Flaring

Reading Time: 8 minutes

We’ve all seen pictures like this before on the TV or maybe you’ve driven past an oil rig and wondered “what is that?” You are not alone. I have driven past countless thousands of oil well sites and have always ask myself, “Why are they burning? and What is it that is burning?”

I have, in the past, ask many friends that I know who have worked in or around the oil fields this very question. As I continue to drive past more of them, I always wondered “Isn’t there something they can do with the gas that is burning?”

The answer as it turns out is more complex than I imagined, and yet, still leaves one to wonder why it’s happening in the first place. The answer as it turns out is more complex than I imagined, and yet, still leaves one to wonder why it’s happening in the first place.

Associated Petroleum Gas (APG), or associated gas, is a form of natural gas which is found with deposits of petroleum, either dissolved in the oil or as a free gas cap above the oil in the reservoir.

Historically, APG was, and still is in many ways, a waste product from under ground petroleum extraction. It may be a stranded gas reserve due to the remote location of the oil field, either at sea or on land. The gas is then simply vented or, preferably, burnt off in gas flares. When this occurs it is referred to as flare gas.

APG flaring is controversial since it is a pollutant, a source of global warming and a waste of a valuable fuel source. APG is flared in many countries where there are significant power shortages. In the United Kingdom, gas may not be flared without written consent from the UK government to prevent unnecessary waste and protect the environment. Russia is the world leader and contributed 30 percent of total global APG flared in 2009.

The World Bank estimates that over 150 billion cubic meters of natural gas are flared or vented annually. Flared natural gas is worth approximately 30.6 billion dollars and equivalent to 25 percent of the United States’ yearly gas consumption or 30 percent of the European Union’s annual gas consumption.

blank

Growing up, I, like many that I know, were always told that the oil in the ground was from dinosaurs from the days of ol when dinosaurs roamed the earth having dinosaur parties of epic proportion. We would often take tips to the La Brea Tar Pits in Los Angeles, California to see the vast pits of tar that was left over from dinosaur extinction, sadly, that was a myth.

The notion that petroleum or crude oil comes from dinosaurs is fiction.

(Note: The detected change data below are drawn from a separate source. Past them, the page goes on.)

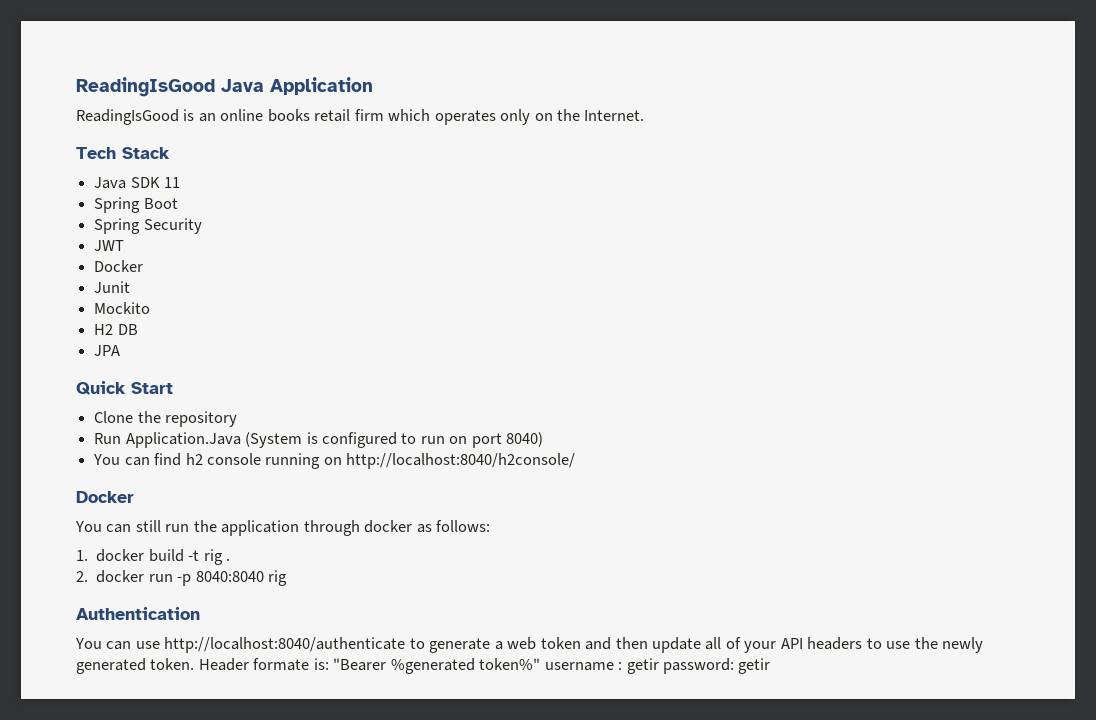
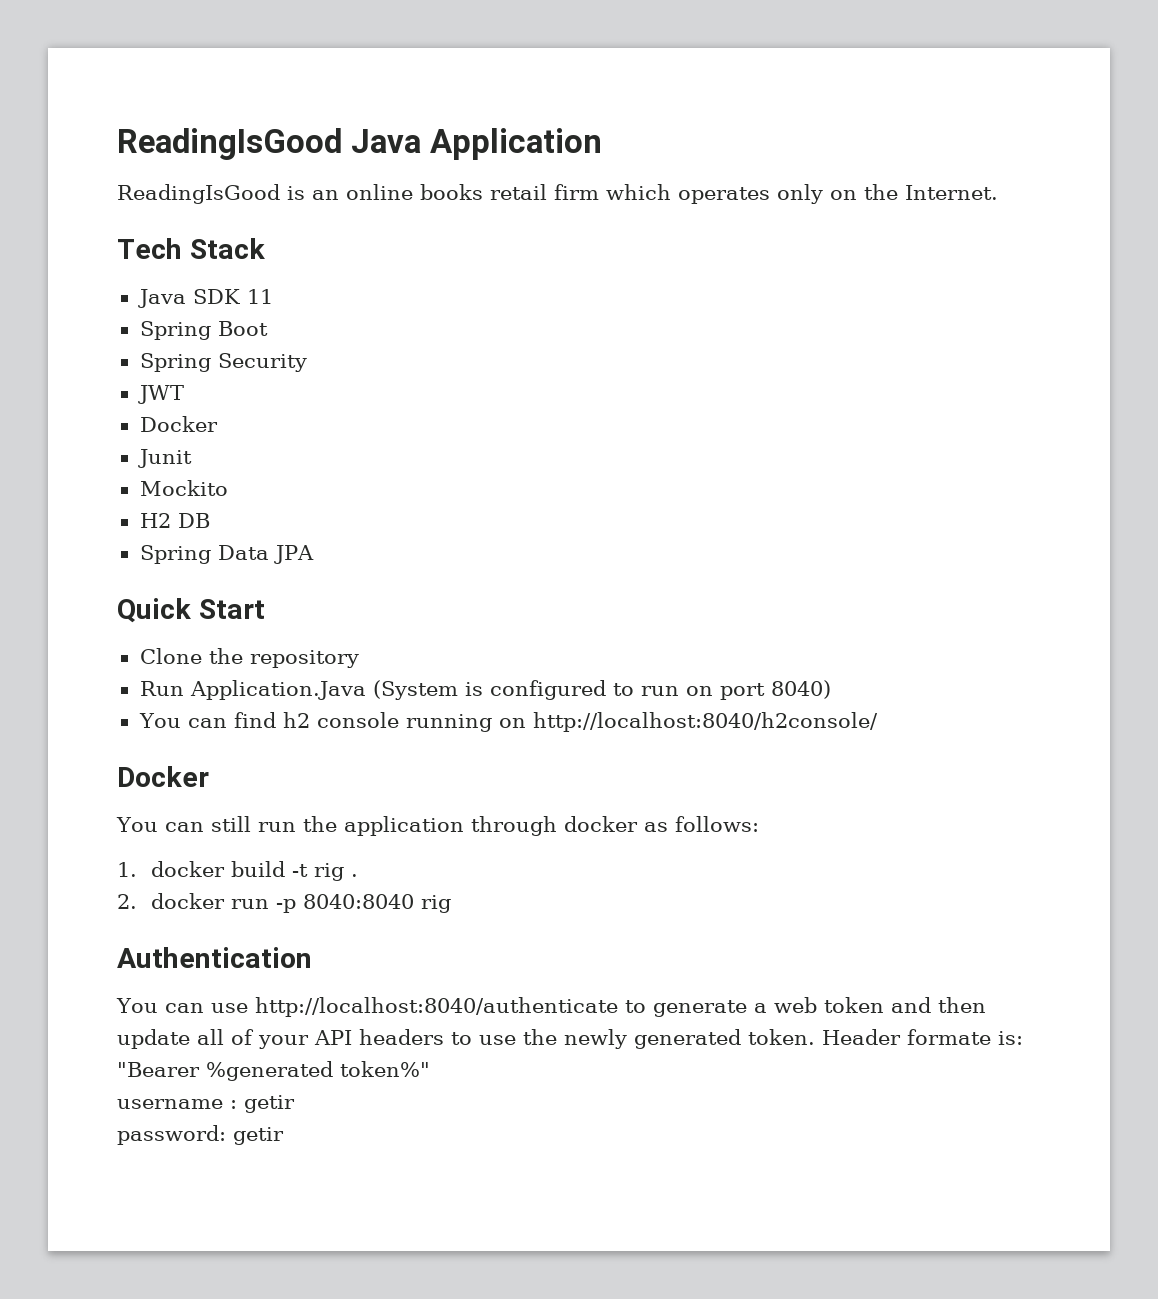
(138, 329) none -> [139,545,269,564] Spring Data
(541, 664) none -> (430, 1069) //
(659, 666) none -> (295, 1104) //

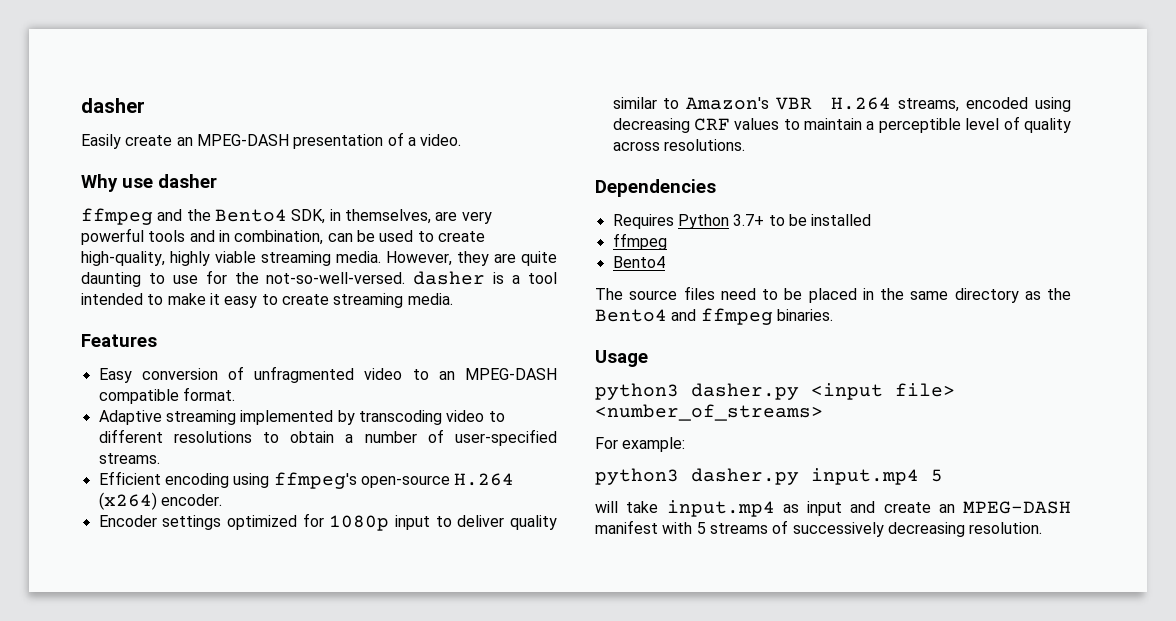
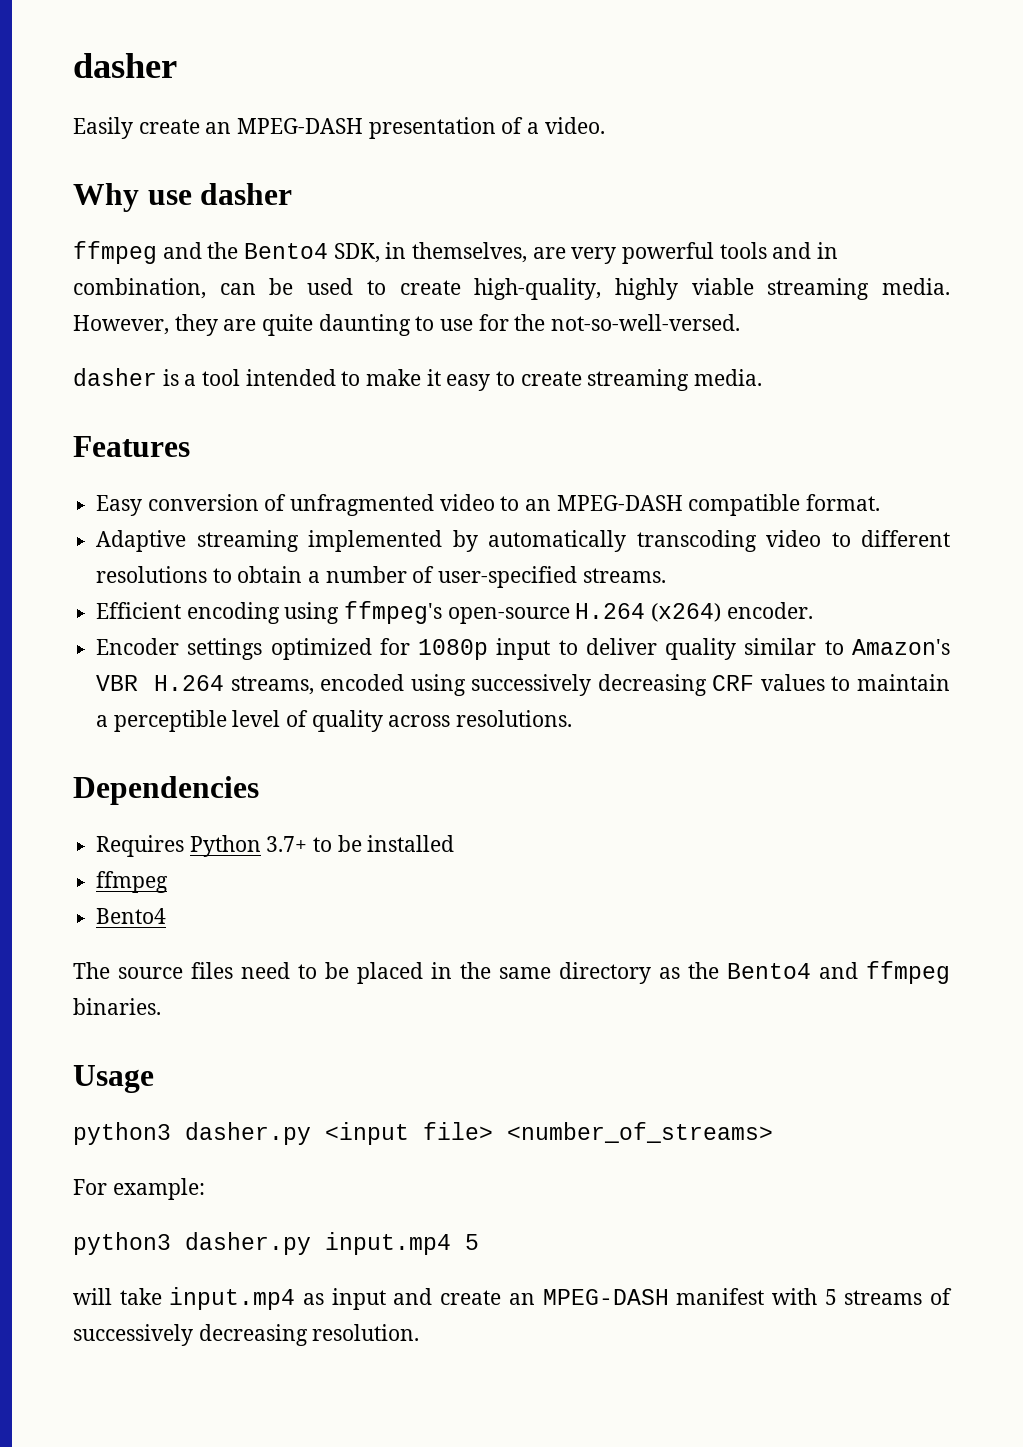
(406, 278) none -> (741, 322) //
(355, 417) none -> [488,530,627,552] automatically
(1071, 104) none -> [471,674,592,696] successively

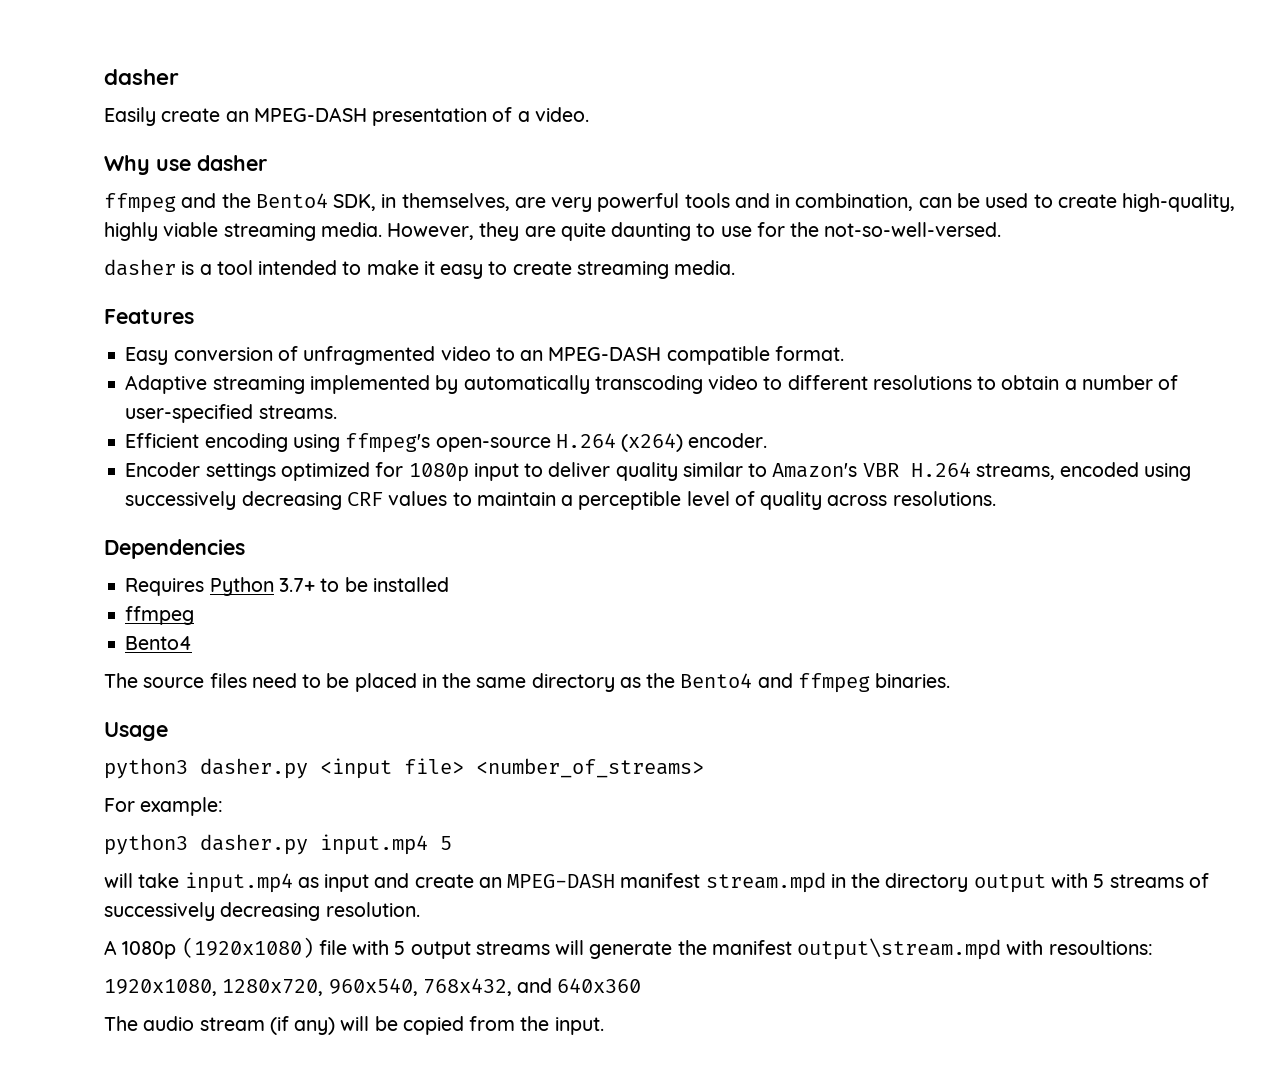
(765, 1296) none -> [705,872,1046,893] stream.mpd in the directory output
(420, 1332) none -> [104,937,1153,960] [104,978,642,996] [104,1016,604,1035] // A 1080p (1920x1080) file with 5 output streams will generate the manifest output\stream.mpd with resoultions: // 1920x1080, 1280x720, 960x540, 768x432, and 640x360 // The audio stream (if any) will be copied from the input.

Oil formed from the remains of marine plants and animals that lived millions of years ago, even before the dinosaurs. The tiny organisms fell to the bottom of the sea. Bacterial decomposition of the plants and animals removed most of the oxygen, nitrogen, phosphorus and sulfur from the matter, leaving behind a sludge made up mainly of carbon and hydrogen. As the oxygen was removed from the detritus, decomposition slowed. Over time the remains became covered by layers upon layers of sand and silt. As the depth of the sediment reached or exceeded 10,000 feet, pressure and heat changed the remaining compounds into the hydrocarbons and other organic compounds that form crude oil and natural gas.

The type of petroleum formed by the plankton layer depended largely on how much pressure and heat were applied. Low temperatures, caused by lower pressure, resulted in a thick material, such as asphalt. Higher temperatures produced a lighter petroleum. Ongoing heat could produce gas, though if the temperature exceeded 500°F, the organic matter was destroyed and neither oil nor gas was produced.

But the question still remains, why is this gas burned-off? One of the things that I always noticed was the oil wells are located in the middle of nowhere. The nearest town most often is 50 to 100 miles away from these small created cities where oil is extracted from the ground. Because of this, it is not cost effective to process this left over by-product, much less try to store it.

But that still didn’t answer my question. Why was it being burned and not used for something else? I would think to myself “if you can build a small city out in the middle of nowhere, you can certainly build something that the gas being burned could use. Maybe to power generators, process plastic waste into more fuel to be refined later at a refinery.

As it turns out, much to my pleasure, the oil fields of the Bakken, North Dakota have started doing just that. Because the oil fields are so remote, the crude oil is shipped by train to the refineries to be processed. Trains are powered by giant electric motors that are powered by giant diesel engines. The BNSF railway has started using this left over by-product to power the locomotives that carry the crude oil.

blank

In the end, the refineries process the crude that is dug out of the ground and turn it into many different types of fuel.